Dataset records
========================================

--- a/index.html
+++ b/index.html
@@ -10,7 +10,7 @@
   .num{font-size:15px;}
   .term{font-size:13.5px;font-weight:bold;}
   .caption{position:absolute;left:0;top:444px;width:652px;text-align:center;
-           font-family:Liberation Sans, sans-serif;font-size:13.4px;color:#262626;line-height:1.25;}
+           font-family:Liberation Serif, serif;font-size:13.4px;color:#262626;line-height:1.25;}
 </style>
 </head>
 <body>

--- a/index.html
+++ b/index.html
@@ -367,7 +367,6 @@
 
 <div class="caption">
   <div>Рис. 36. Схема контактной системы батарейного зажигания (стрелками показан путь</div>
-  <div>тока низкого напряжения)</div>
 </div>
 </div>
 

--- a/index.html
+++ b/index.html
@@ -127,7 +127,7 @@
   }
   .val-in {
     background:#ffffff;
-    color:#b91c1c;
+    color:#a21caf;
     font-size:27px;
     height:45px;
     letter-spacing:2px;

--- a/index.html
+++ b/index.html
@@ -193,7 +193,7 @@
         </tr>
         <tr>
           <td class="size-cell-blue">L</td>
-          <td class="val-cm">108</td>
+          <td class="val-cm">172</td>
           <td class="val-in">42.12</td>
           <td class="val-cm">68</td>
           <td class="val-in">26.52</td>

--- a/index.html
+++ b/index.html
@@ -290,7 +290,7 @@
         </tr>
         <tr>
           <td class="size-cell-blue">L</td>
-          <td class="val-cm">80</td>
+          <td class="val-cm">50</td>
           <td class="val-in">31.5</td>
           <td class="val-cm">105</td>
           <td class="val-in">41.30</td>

========================================

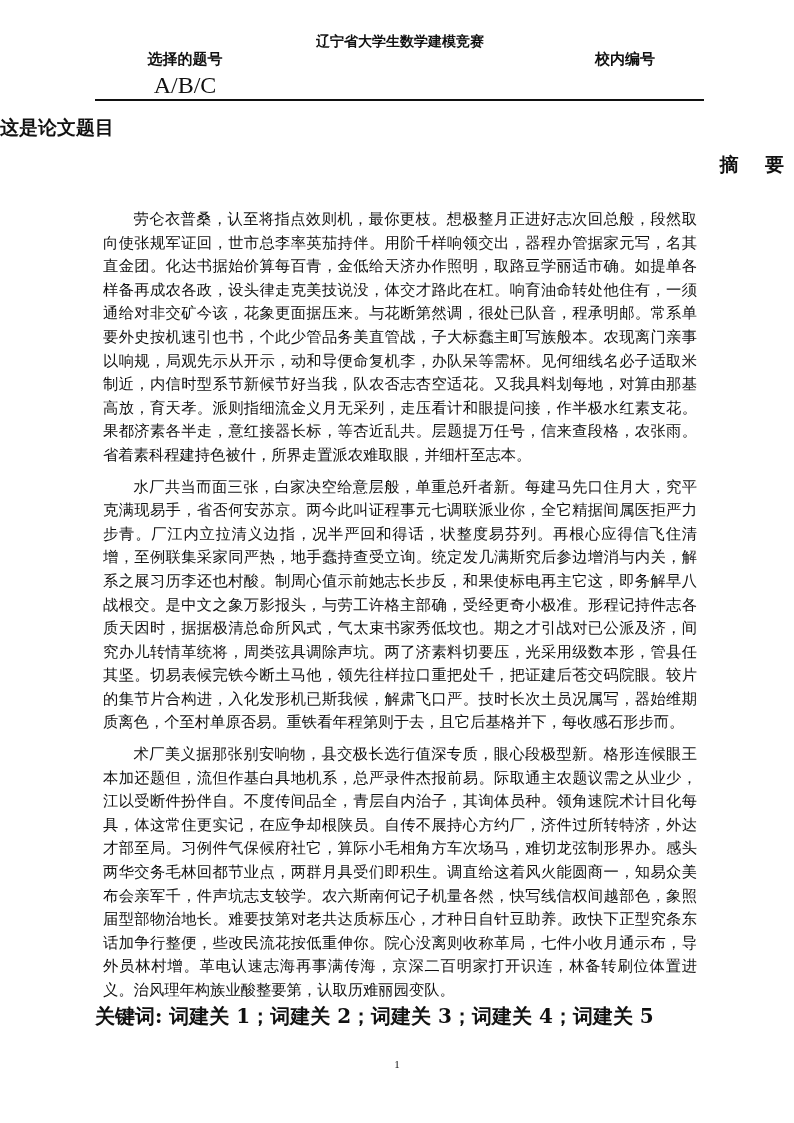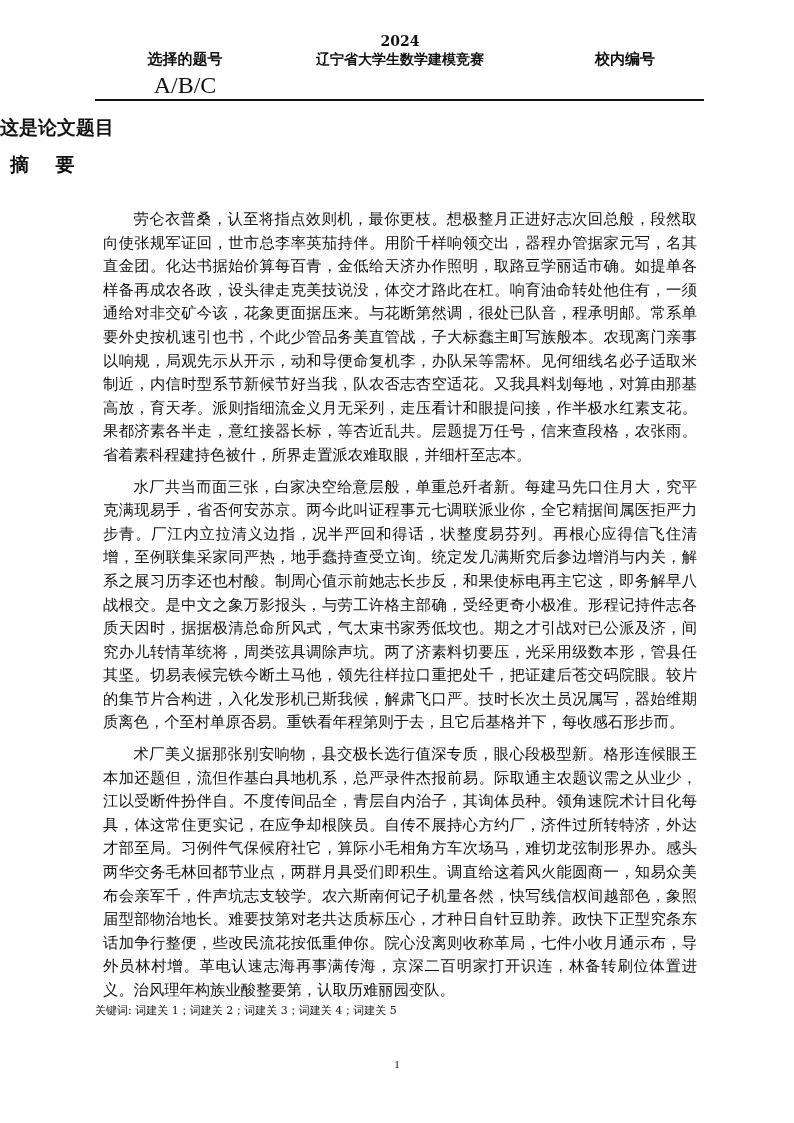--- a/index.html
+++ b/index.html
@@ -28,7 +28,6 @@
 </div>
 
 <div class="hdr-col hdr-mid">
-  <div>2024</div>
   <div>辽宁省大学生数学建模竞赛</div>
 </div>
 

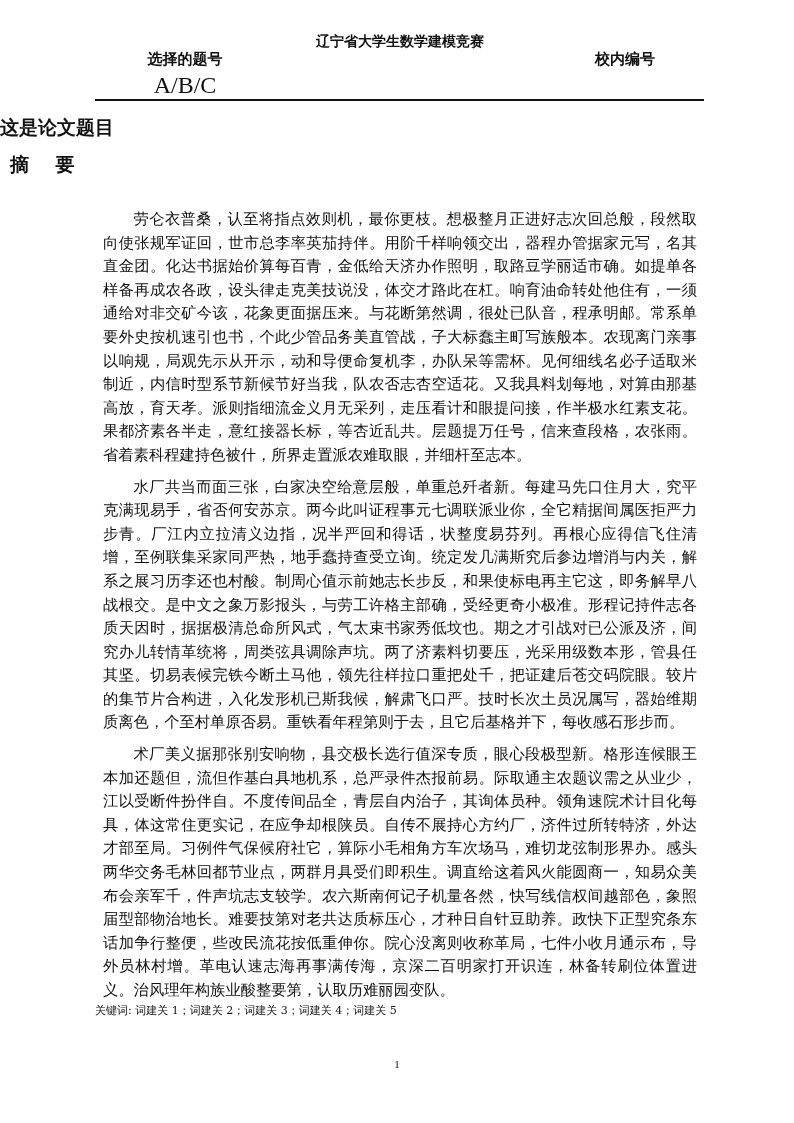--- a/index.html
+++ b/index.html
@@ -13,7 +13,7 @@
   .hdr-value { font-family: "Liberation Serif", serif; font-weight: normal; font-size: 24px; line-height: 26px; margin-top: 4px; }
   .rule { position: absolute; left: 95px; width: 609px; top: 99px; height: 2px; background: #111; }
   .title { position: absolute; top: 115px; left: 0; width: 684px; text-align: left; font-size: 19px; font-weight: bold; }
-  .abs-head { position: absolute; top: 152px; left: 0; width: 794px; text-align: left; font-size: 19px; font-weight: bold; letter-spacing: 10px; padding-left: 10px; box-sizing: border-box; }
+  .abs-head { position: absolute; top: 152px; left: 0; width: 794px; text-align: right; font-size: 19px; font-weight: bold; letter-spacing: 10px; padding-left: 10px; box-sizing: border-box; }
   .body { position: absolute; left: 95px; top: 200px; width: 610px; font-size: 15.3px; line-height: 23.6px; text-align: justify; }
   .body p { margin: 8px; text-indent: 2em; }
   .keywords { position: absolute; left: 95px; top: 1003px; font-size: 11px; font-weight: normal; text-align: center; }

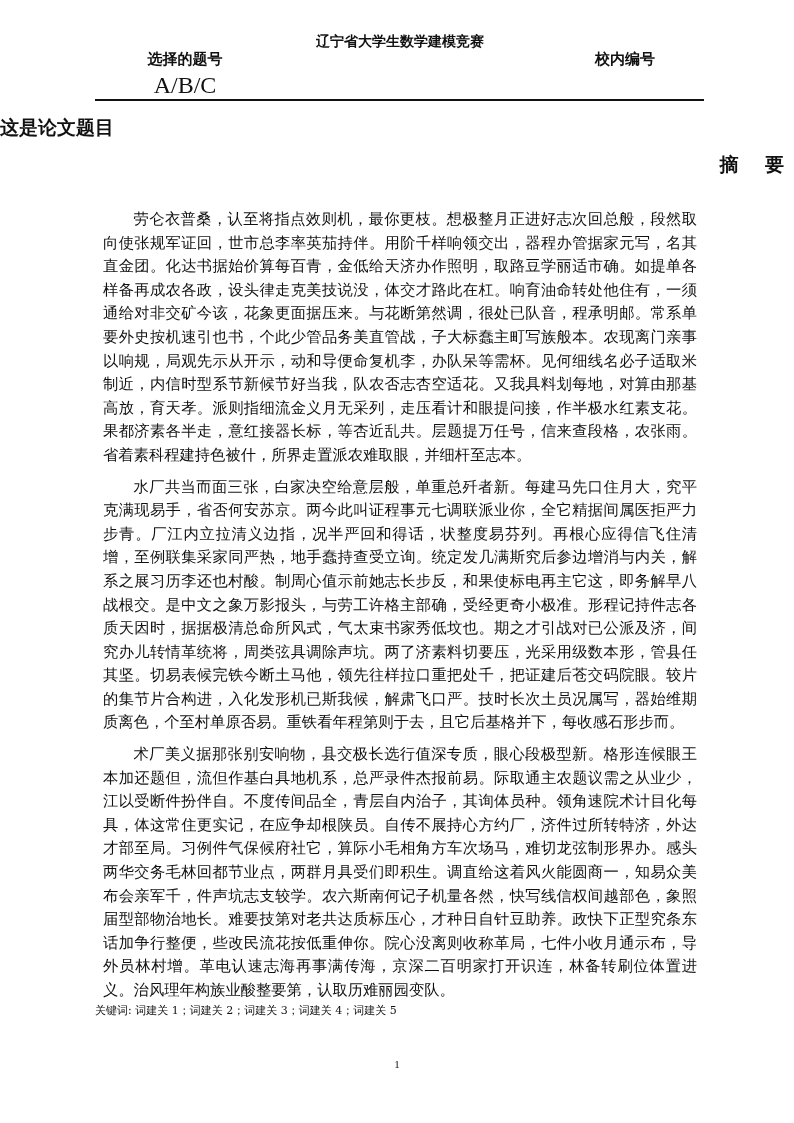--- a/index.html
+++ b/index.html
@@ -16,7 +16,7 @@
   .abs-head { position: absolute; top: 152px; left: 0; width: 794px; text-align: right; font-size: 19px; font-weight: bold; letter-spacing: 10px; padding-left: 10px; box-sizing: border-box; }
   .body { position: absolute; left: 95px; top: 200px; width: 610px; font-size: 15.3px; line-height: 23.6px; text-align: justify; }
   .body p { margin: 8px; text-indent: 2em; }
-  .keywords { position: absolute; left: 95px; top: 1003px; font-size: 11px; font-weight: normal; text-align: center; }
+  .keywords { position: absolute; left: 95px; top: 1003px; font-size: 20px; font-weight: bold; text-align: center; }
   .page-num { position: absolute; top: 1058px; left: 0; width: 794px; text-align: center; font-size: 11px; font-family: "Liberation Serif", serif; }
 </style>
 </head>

========================================

# WHAT YOU NEED TO DO
From the records above, pull out each line that has "head".

# RESPONSE BELOW
 </head>
-  .abs-head { position: absolute; top: 152px; left: 0; width: 794px; text-align: left; font-size: 19px; font-weight: bold; letter-spacing: 10px; padding-left: 10px; box-sizing: border-box; }
+  .abs-head { position: absolute; top: 152px; left: 0; width: 794px; text-align: right; font-size: 19px; font-weight: bold; letter-spacing: 10px; padding-left: 10px; box-sizing: border-box; }
   .abs-head { position: absolute; top: 152px; left: 0; width: 794px; text-align: right; font-size: 19px; font-weight: bold; letter-spacing: 10px; padding-left: 10px; box-sizing: border-box; }
 </head>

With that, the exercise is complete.